_Work instructions_. Check every line below for the word "span" and show those that hold it.

_Supplied records_.
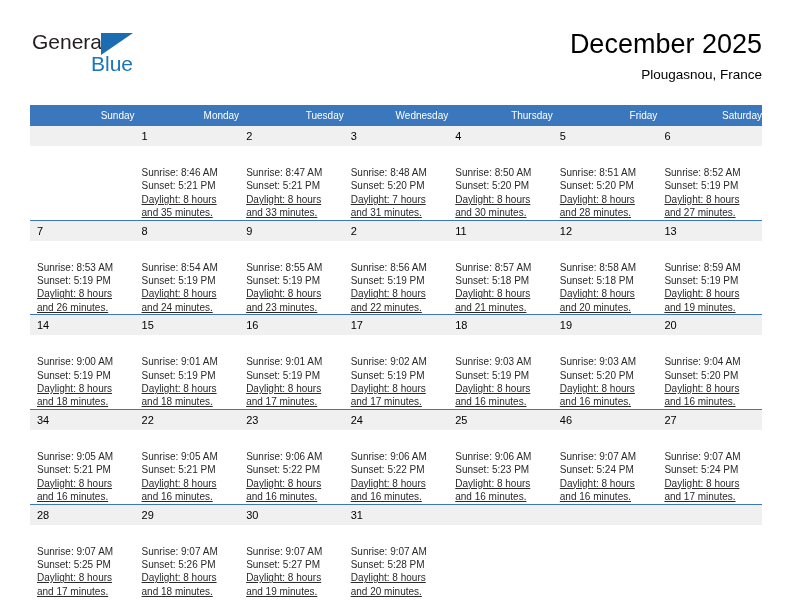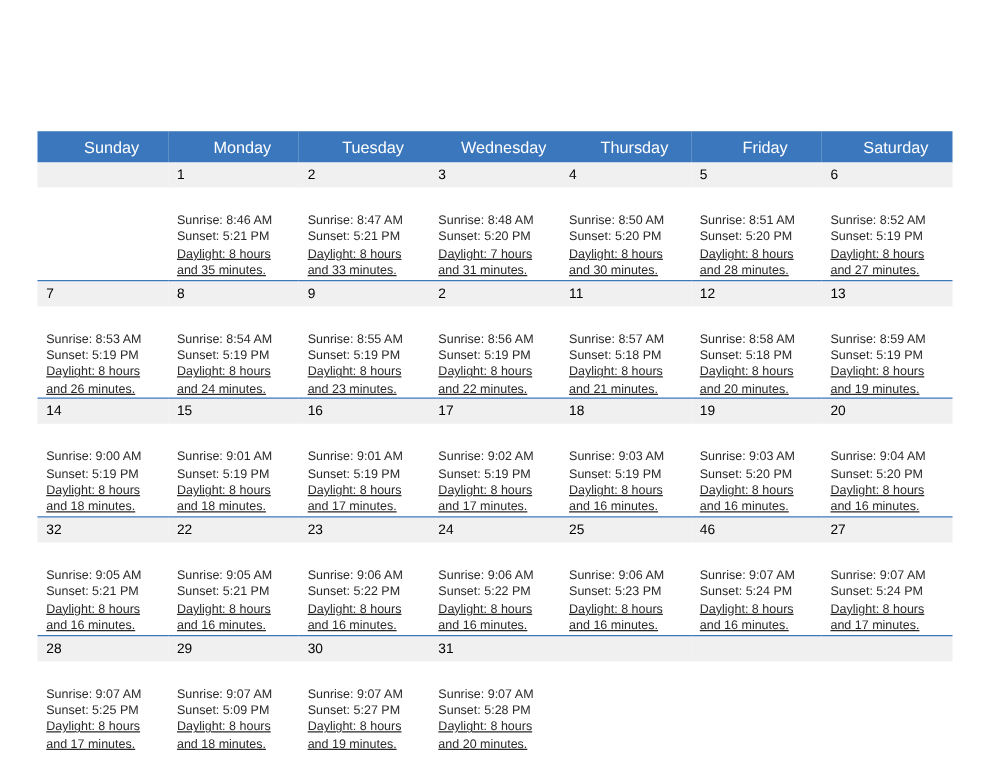--- a/index.html
+++ b/index.html
@@ -152,6 +152,20 @@
 
 <div class="page">
 
+  <div class="top-bar">
+
+    <div class="brand">
+      <span class="brand-general">General</span>
+      <span class="brand-triangle"></span>
+      <span class="brand-blue">Blue</span>
+    </div>
+
+    <div class="title-block">
+      <h1 class="cal-title">December 2025</h1>
+      <p class="cal-subtitle">Plougasnou, France</p>
+    </div>
+
+  </div>
 
   <table class="calendar">
     <thead>

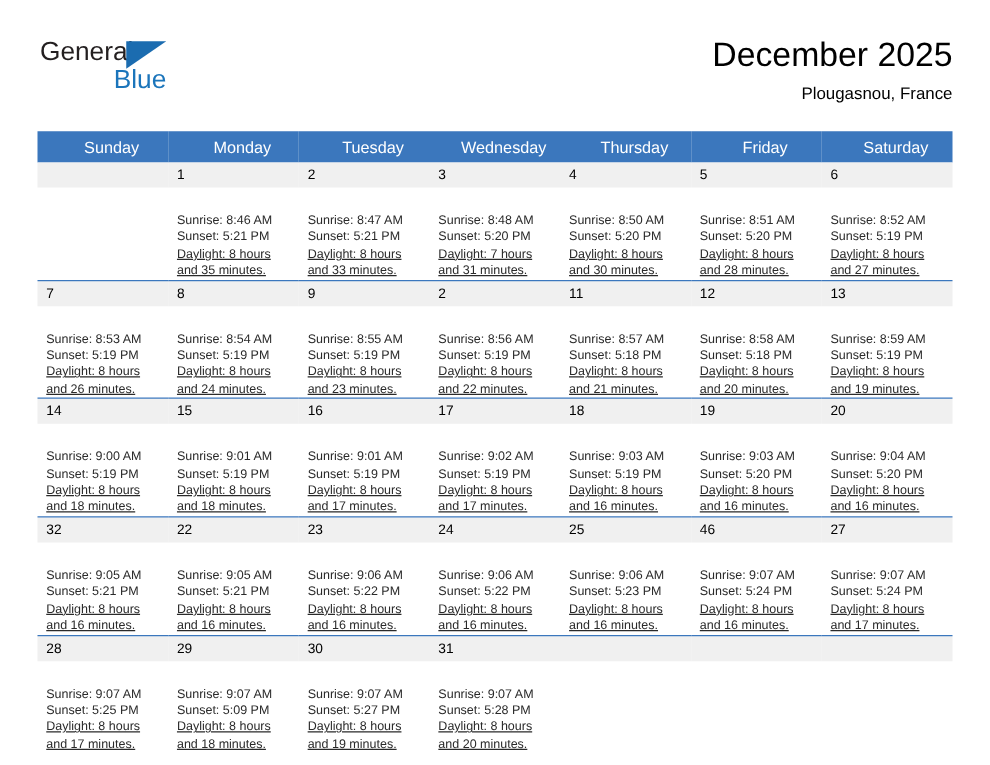--- a/index.html
+++ b/index.html
@@ -100,9 +100,9 @@
   .calendar th {
     background: #3b77bd;
     color: #ffffff;
-    font-size: 13px;
+    font-size: 10px;
     font-weight: normal;
-    text-align: center;
+    text-align: right;
     padding: 5px 0 5px 14px;
     height: 11px;
     border: none;

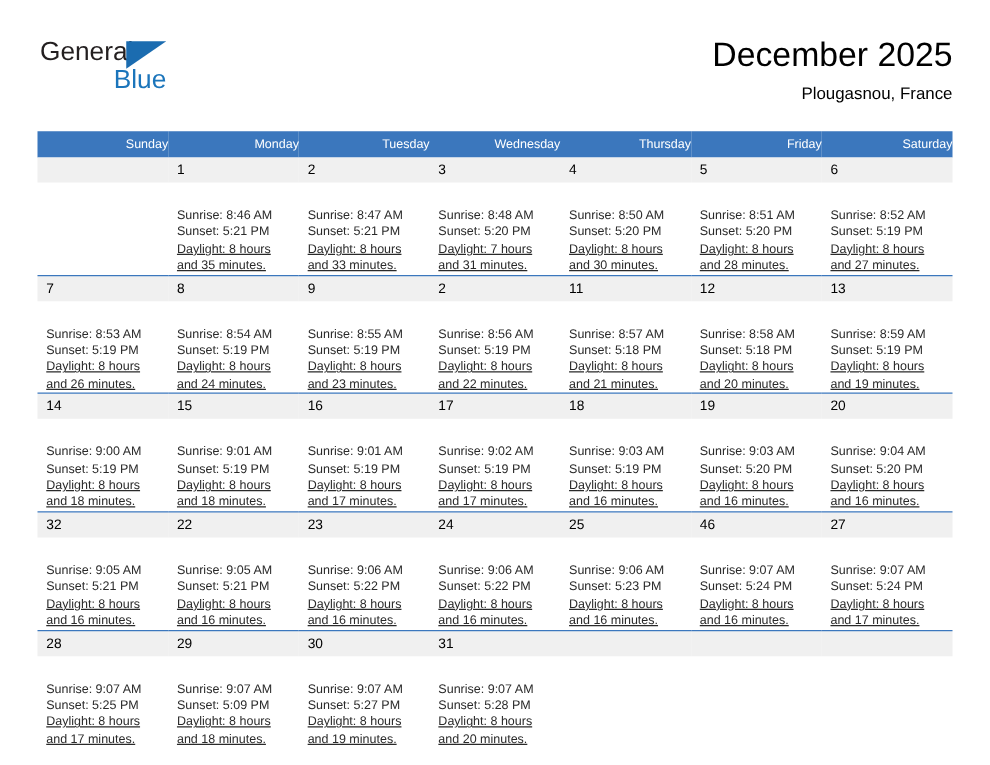--- a/index.html
+++ b/index.html
@@ -351,7 +351,7 @@
         </tr>
         <tr class="week-row">
           <td class="">
-            <div class="daynum">32</div>
+            <div class="daynum">34</div>
             <div class="info">
               <div>Sunrise: 9:05 AM</div>
               <div>Sunset: 5:21 PM</div>

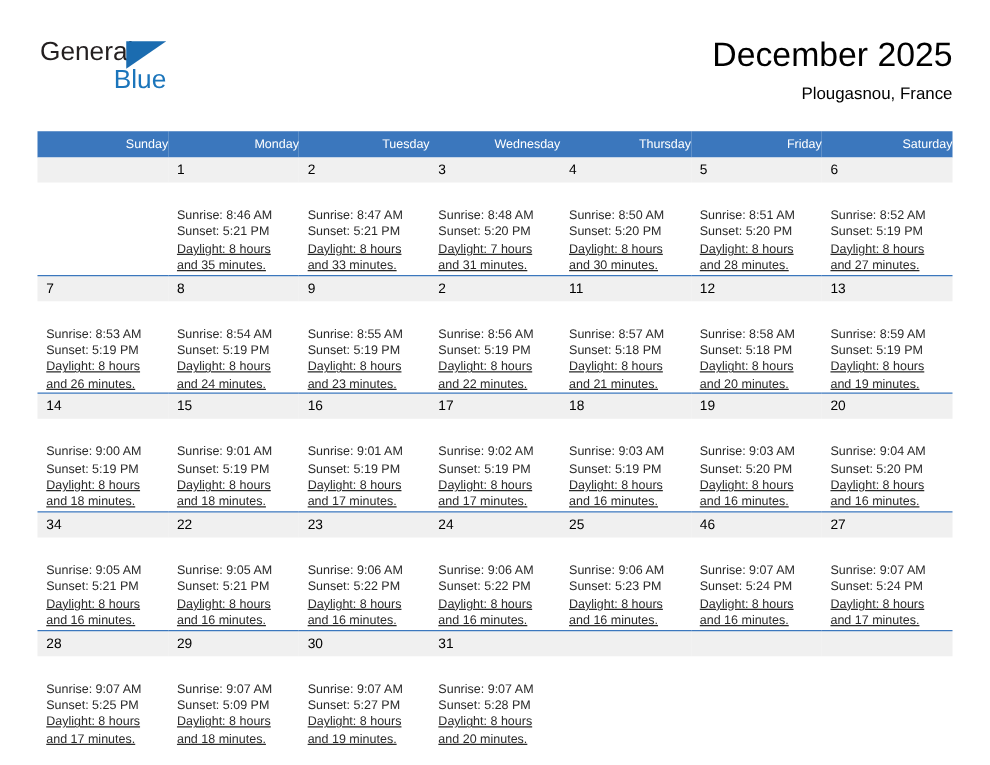--- a/index.html
+++ b/index.html
@@ -420,7 +420,7 @@
             <div class="daynum">29</div>
             <div class="info">
               <div>Sunrise: 9:07 AM</div>
-              <div>Sunset: 5:09 PM</div>
+              <div>Sunset: 5:26 PM</div>
               <div class="daylight-wrap">Daylight: 8 hours and 18 minutes.</div>
             </div>
           </td>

_Response box_.
+      <span class="brand-general">General</span>
+      <span class="brand-triangle"></span>
+      <span class="brand-blue">Blue</span>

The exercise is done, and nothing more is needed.